Today, we will take the PCR products from arabadopsis genomic DNA and transform the allergen panel inserts into E. col. Concurrently, we will create amiRNA constructs using PCR for allergens LTP and Betv1.1, as well as control protein GFP.

Unlike our work for our allergen panel, amiRNA does NOT require sense and antisense parts of the original gDNA. The reverse complement sequences that are inserted into RS300 is inserted using oligos, and our insertions are only ~20bps in length. We used Web MicroRNA Designer to optimize the sequence of our insertion oligos, which will be the insertion sequence followed by 20bps of the RS300 sequence. PCR reactions will incorporate these additional sequences into the RS300, inducing mutagenesis.

For hpRNA

  1. Digest arabadopsis allergen panel with Xba1 and Pst1
  2. Purify digested DNA
  3. Digest vector V0120
  4. Purify Vector
  5. Ligate Vector and Inserts
  6. Transform

For amiRNA

  1. Set up 3 step PCR using RS300 as template and primers I,II,III, and IV from website and primers A and B that we designed
  2. Stitching PCR reactions: both 3-in-1 and 2-in-1 reactions

Results

For hpRNA

Requesting table of concentrations of purified DNA after digestion.

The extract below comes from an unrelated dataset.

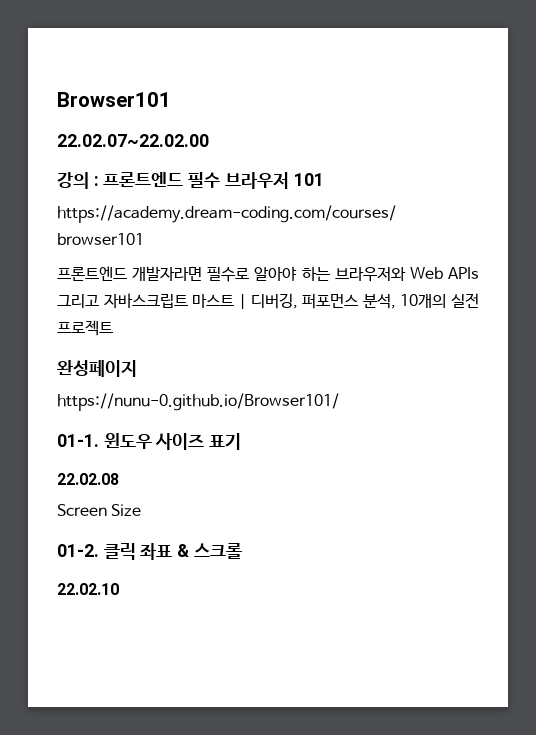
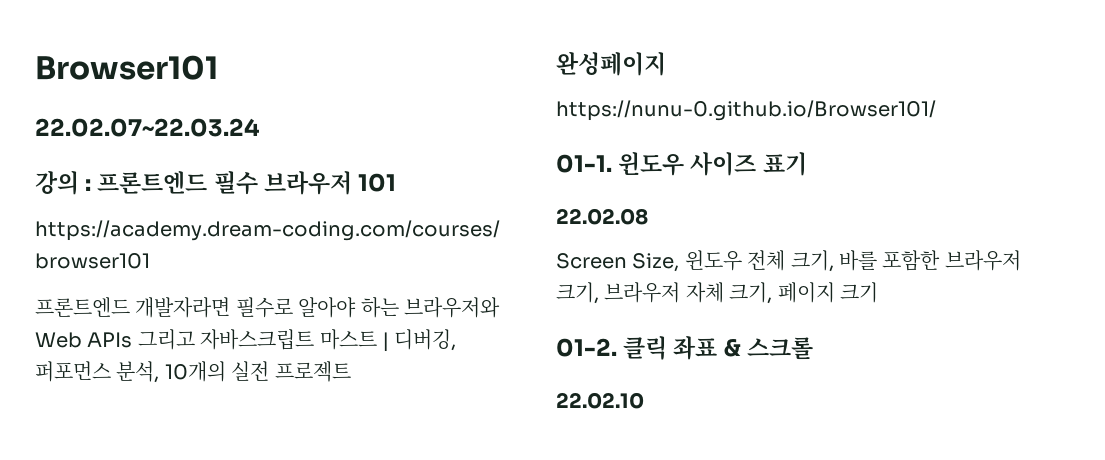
- 22.02.07~22.02.00
+ 22.02.07~22.03.24
- Screen Size
+ Screen Size, 윈도우 전체 크기, 바를 포함한 브라우저 크기, 브라우저 자체 크기, 페이지 크기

Transformations worked for all

For amiRNA During PCR, ran LTP and GFP with both 1μL and 0.5μL of RS300 template because the concentrations of the template was sufficiently high. Plasmid PCRs require only 1~10ng of DNA (tiny compared to the 100~250ng necessary for genomic DNA PCR).

Gel electrophoresis of the stitching PCR showed that all LTP and GFP genes were successfully ligated in the 3-in-1 stitching PCR. The construct should be 450bps in length. We will redo the three step PCR tomorrow to try and see if we can correctly create Betv1.1 constructs.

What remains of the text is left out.